Quote every line below exactly and skip any picture.

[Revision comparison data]
- - - -

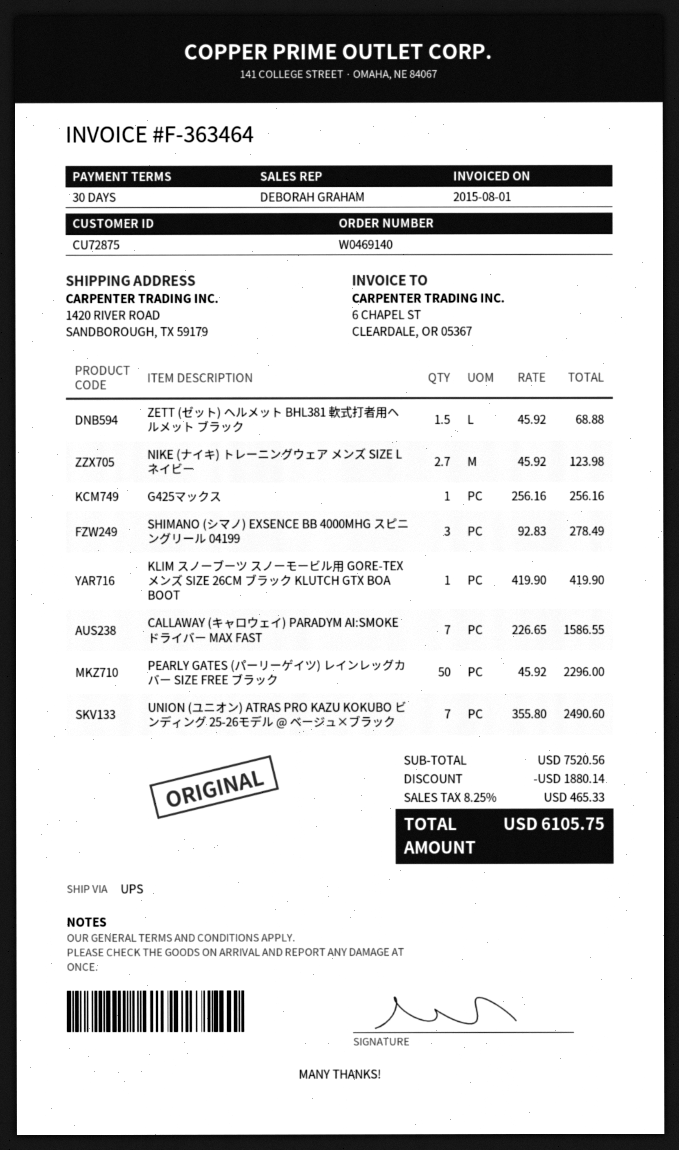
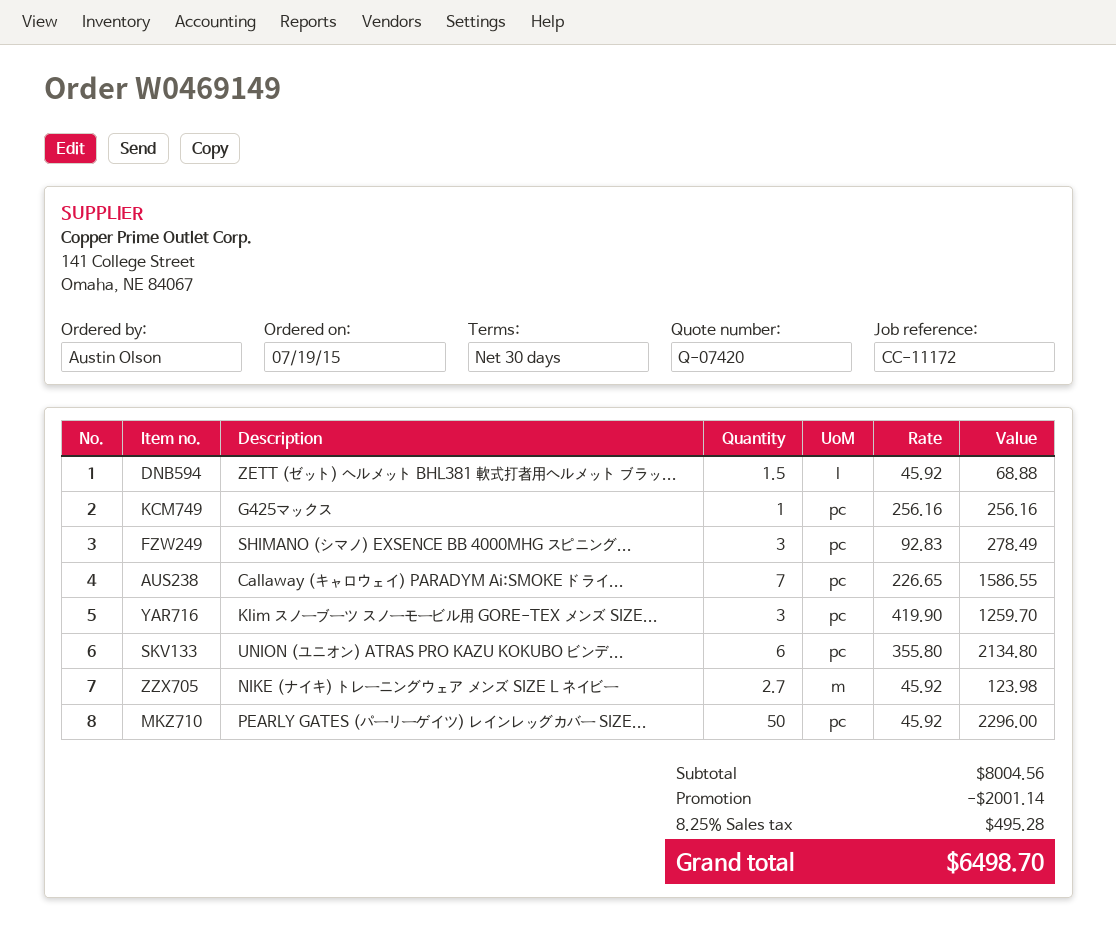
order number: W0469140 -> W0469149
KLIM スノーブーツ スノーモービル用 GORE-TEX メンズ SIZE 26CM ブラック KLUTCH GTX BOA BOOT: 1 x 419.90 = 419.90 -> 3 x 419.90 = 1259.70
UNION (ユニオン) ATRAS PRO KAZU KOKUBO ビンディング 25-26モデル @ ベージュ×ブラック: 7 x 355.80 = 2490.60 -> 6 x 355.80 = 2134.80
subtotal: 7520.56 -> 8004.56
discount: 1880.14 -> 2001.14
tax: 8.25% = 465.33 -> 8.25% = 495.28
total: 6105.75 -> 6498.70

- - - -

TASK RESULT |
order number: W0469140 -> W0469149
KLIM スノーブーツ スノーモービル用 GORE-TEX メンズ SIZE 26CM ブラック KLUTCH GTX BOA BOOT: 1 x 419.90 = 419.90 -> 3 x 419.90 = 1259.70
UNION (ユニオン) ATRAS PRO KAZU KOKUBO ビンディング 25-26モデル @ ベージュ×ブラック: 7 x 355.80 = 2490.60 -> 6 x 355.80 = 2134.80
subtotal: 7520.56 -> 8004.56
discount: 1880.14 -> 2001.14
tax: 8.25% = 465.33 -> 8.25% = 495.28
total: 6105.75 -> 6498.70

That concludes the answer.